In the 1930s, Professor Herbert Bolton asked the rhetorical question--do the Americas have a common history?--and answered it in the affirmative. Scholars and politicians have offered many different responses to that question, which usually reflect their judgment of U.S. foreign policy. In fact, the idea of that commonality is the underlying rationale for the OAS and the justification for U.S. policies toward Latin America, from the most engaging, the Good Neighbor Policy and the Alliance for Progress, to the more questionable efforts.
The course of events, particularly in the latter half of the twentieth century, has put into question the essential unities of the Americas. Recently U.S. secretary of state Colin Powell remarked that "there is no region on Earth that is more important to the American people than the Western Hemisphere." While Europeans generally dismiss such references as eccentric expressions of American or Yankee "exceptionalism," there is little doubt that speculation about the ties that bind can still generate a lot of ink.

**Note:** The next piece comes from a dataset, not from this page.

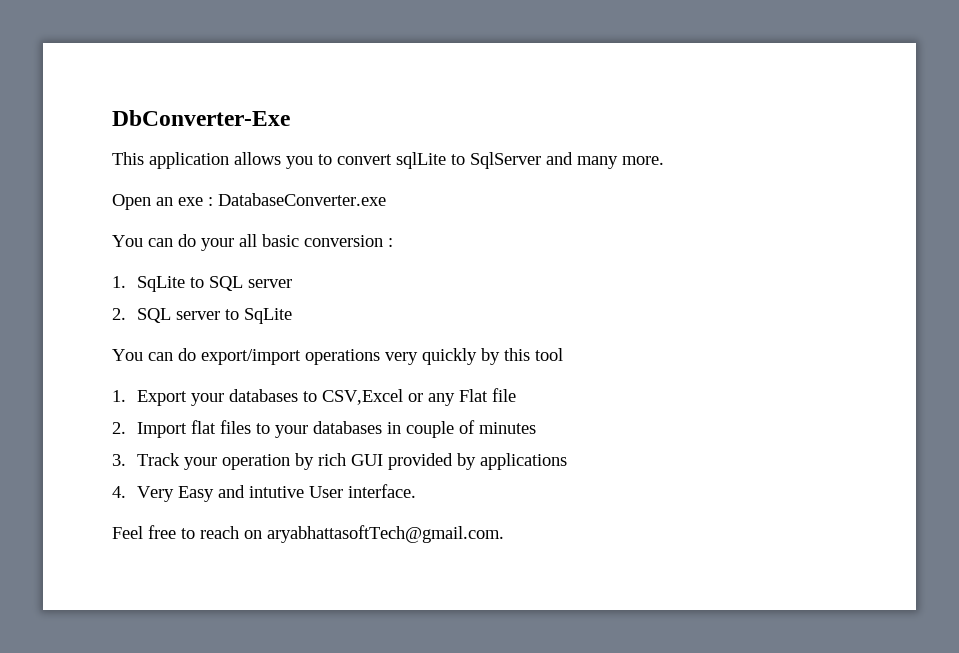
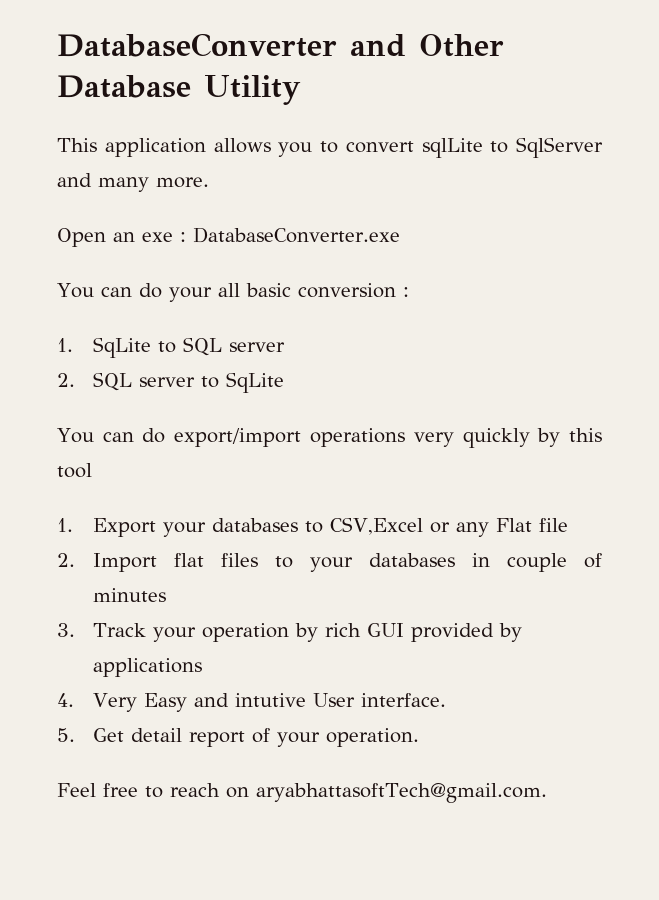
- DbConverter-Exe
+ DatabaseConverter and Other Database Utility
+ 5. Get detail report of your operation.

Two recent books that use as their starting point a consideration of the "Western hemispheric idea" are The Americas in the Modern Age, by Lester D. Langley, and Greater America: A New Partnership for the Americas in the Twenty-first Century, by L. Ronald Scheman. Professor emeritus of history at the University of Georgia, Langley has written extensively about the U.S. and the rest of the Western Hemisphere; he is the author of America and the Americas and the general editor of a series of books that investigates the relations between the United States and the individual nations of Latin America. Scheman was until recently the director general of the Inter-American Agency for Cooperation and Development and also served as the U.S. executive director of the Inter-American Development Bank. His previous books include The Inter-American Dilemma and the Alliance for Progress.
Langley suggests that the Americas as a continent have had an "uncommon history" when compared with the history of the rest of the world. Contrary to Bolton's premise, he affirms that it is not what the countries and people of the Americas have in common that binds them, but rather their cultural, political, and economic conflicts. Langley's historical analysis of U.S. relations with Latin America and the Caribbean over the past 150 years identifies the experiences of the late nineteenth and early twentieth centuries as the determining factor for those relations. To demonstrate this, he articulates and contrasts two different, sometimes but not always conflicting visions of "America," that of U.S. president Theodore Roosevelt and Cuban writer and revolutionary Jose Marti. He refers to these throughout the book, as they clash and modify each other over the past century.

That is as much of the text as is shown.